>>>

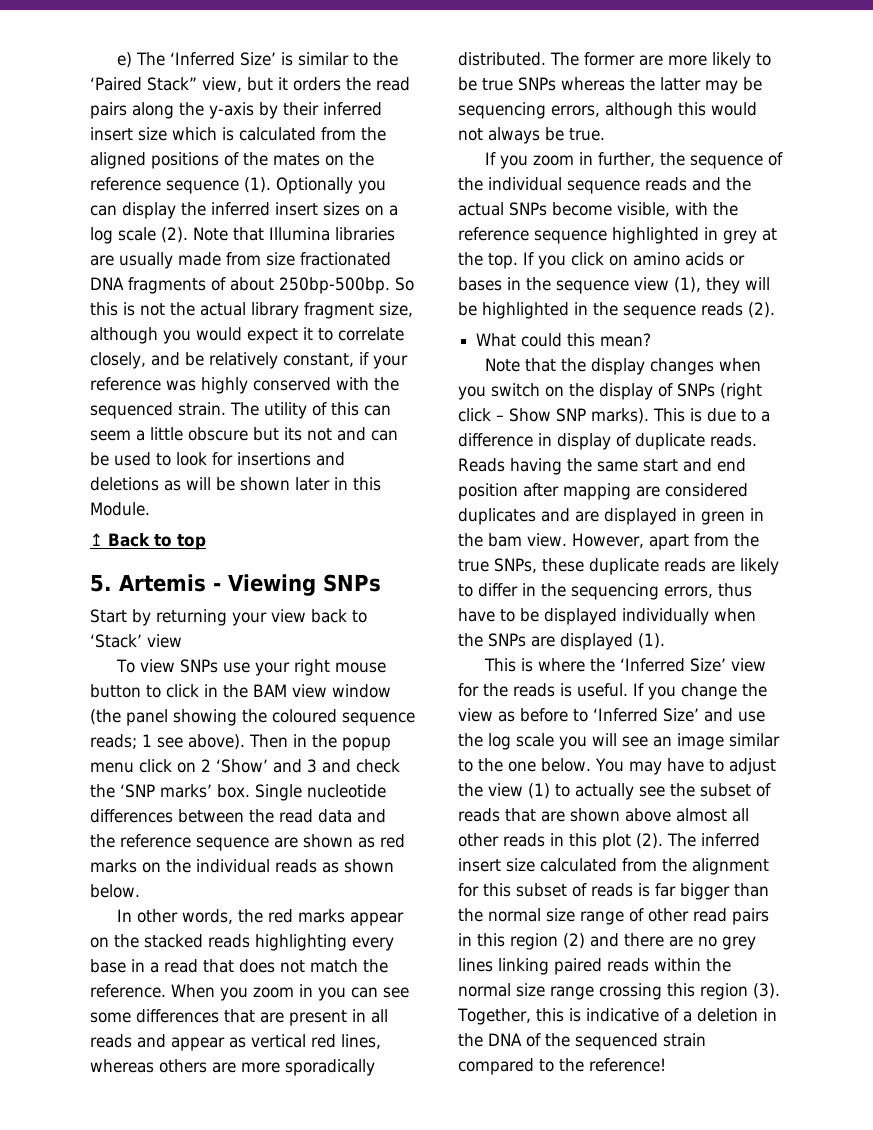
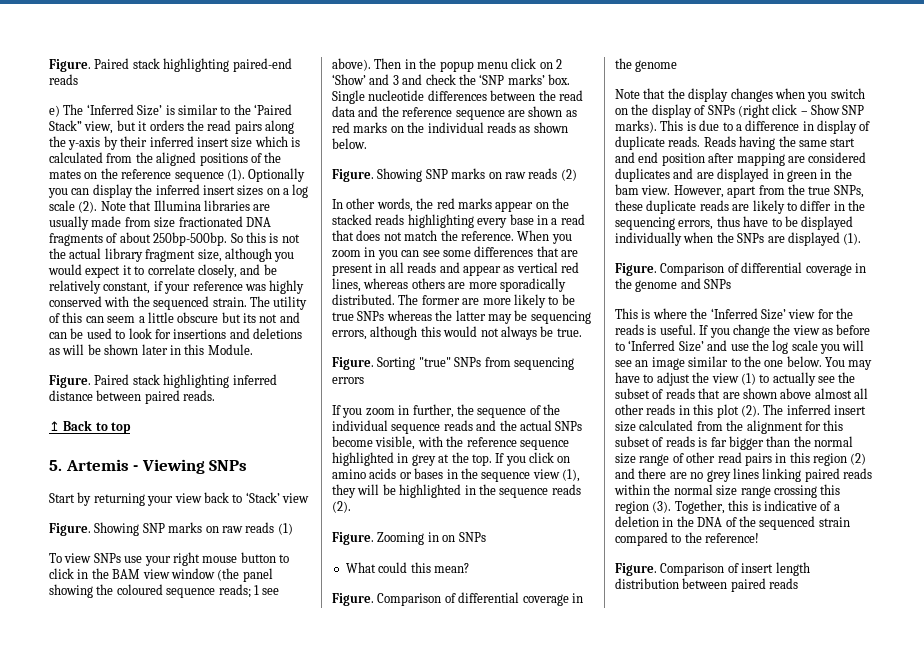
+ Figure. Paired stack highlighting paired-end reads
+ Figure. Paired stack highlighting inferred distance between paired reads.
+ Figure. Showing SNP marks on raw reads (1)
+ Figure. Showing SNP marks on raw reads (2)
+ Figure. Sorting "true" SNPs from sequencing errors
+ Figure. Zooming in on SNPs
  What could this mean?
+ Figure. Comparison of differential coverage in the genome
+ Figure. Comparison of differential coverage in the genome and SNPs
+ Figure. Comparison of insert length distribution between paired reads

<<<

The task: For the material above, reproduce exactly the lines from the line with "raw reads (2)" to the line with "genome and SNPs", inclusive, and exclude all others.

Result of the task:
+ Figure. Showing SNP marks on raw reads (2)
+ Figure. Sorting "true" SNPs from sequencing errors
+ Figure. Zooming in on SNPs
  What could this mean?
+ Figure. Comparison of differential coverage in the genome
+ Figure. Comparison of differential coverage in the genome and SNPs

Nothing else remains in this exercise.